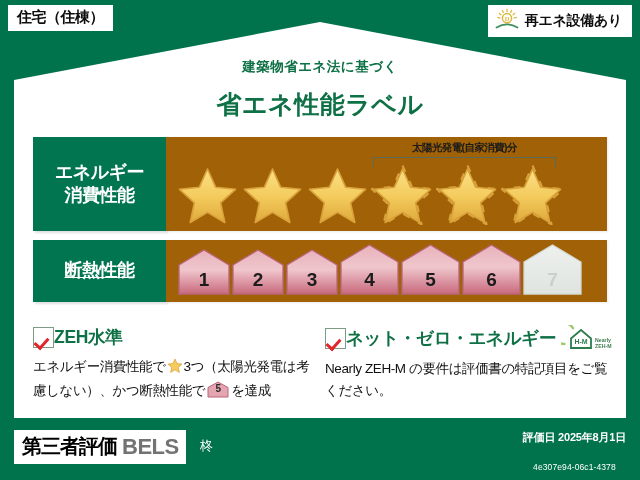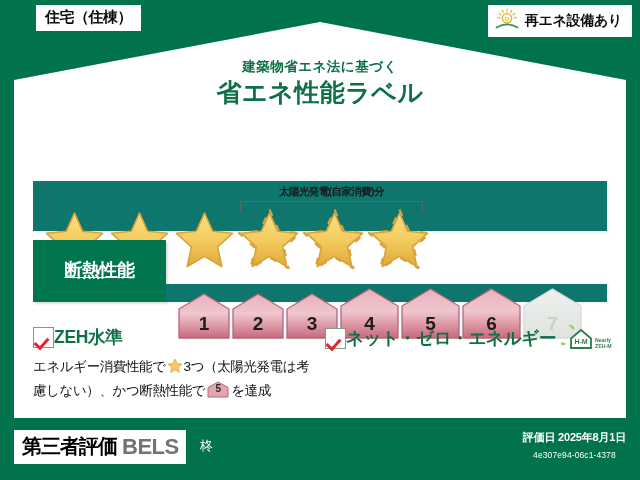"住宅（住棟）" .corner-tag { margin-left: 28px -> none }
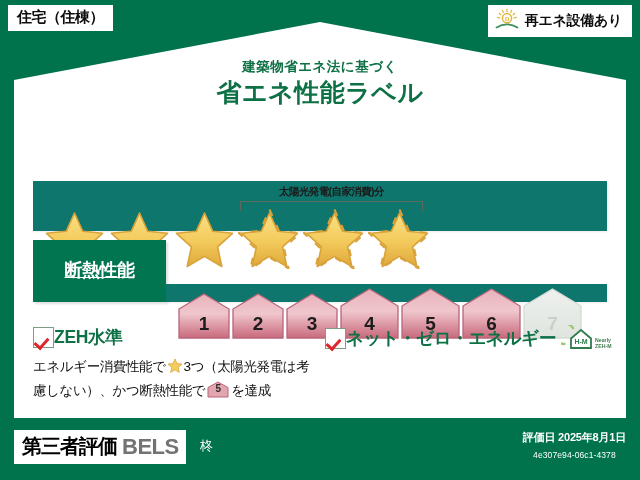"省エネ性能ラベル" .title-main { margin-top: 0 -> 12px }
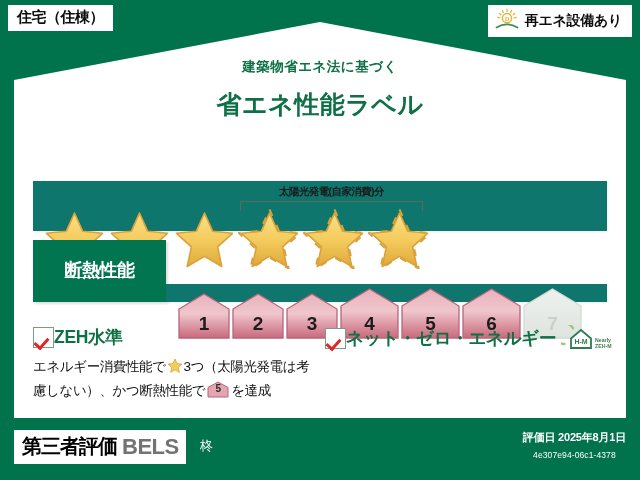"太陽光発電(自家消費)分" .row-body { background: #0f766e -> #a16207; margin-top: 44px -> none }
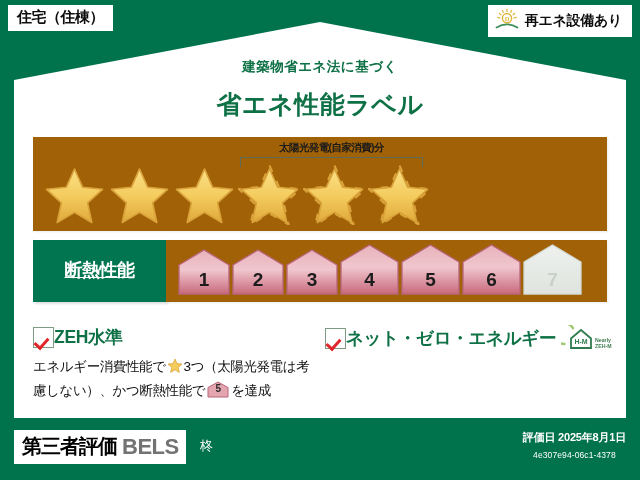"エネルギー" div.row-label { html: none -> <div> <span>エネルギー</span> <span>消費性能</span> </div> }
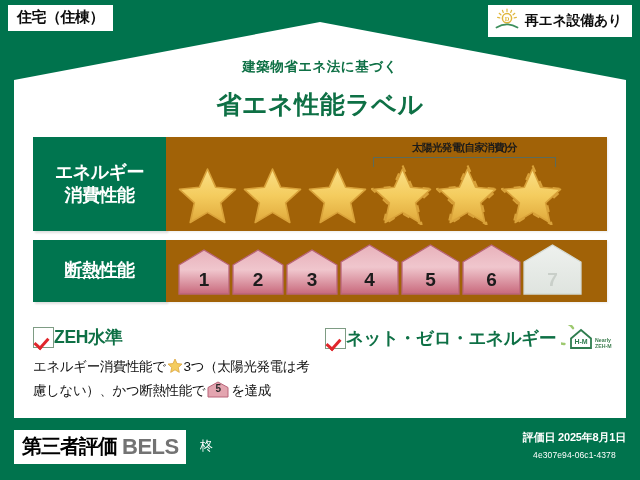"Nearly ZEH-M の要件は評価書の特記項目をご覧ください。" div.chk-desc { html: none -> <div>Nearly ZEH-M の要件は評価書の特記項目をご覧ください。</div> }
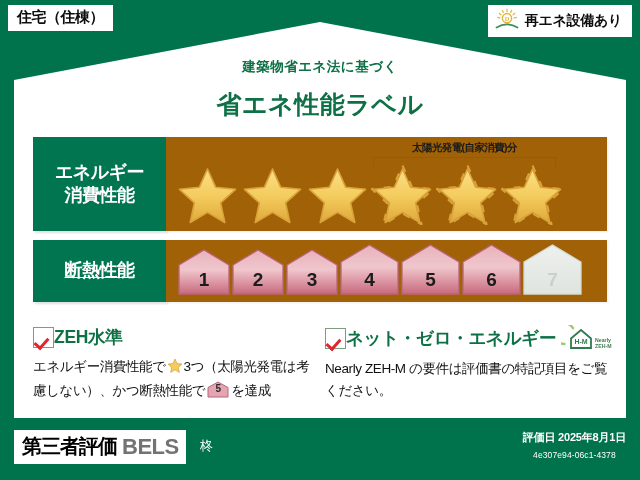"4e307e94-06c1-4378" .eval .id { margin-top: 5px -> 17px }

§

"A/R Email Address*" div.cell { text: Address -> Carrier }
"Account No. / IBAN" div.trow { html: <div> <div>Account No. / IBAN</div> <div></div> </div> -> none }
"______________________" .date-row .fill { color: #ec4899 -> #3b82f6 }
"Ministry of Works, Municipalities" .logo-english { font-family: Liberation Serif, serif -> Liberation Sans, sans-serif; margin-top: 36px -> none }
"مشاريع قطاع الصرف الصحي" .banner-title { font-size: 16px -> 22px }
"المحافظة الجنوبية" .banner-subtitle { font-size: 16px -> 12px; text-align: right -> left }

§

[TASK TO CARRY OUT]:
Return exactly the lines of the material above, starting at the line containing "margin-left: 28px ->" and finishing at the line containing "margin-top: 5px ->", without any pictures.

[YOUR SOLUTION]:
"住宅（住棟）" .corner-tag { margin-left: 28px -> none }
"省エネ性能ラベル" .title-main { margin-top: 0 -> 12px }
"太陽光発電(自家消費)分" .row-body { background: #0f766e -> #a16207; margin-top: 44px -> none }
"エネルギー" div.row-label { html: none -> <div> <span>エネルギー</span> <span>消費性能</span> </div> }
"Nearly ZEH-M の要件は評価書の特記項目をご覧ください。" div.chk-desc { html: none -> <div>Nearly ZEH-M の要件は評価書の特記項目をご覧ください。</div> }
"4e307e94-06c1-4378" .eval .id { margin-top: 5px -> 17px }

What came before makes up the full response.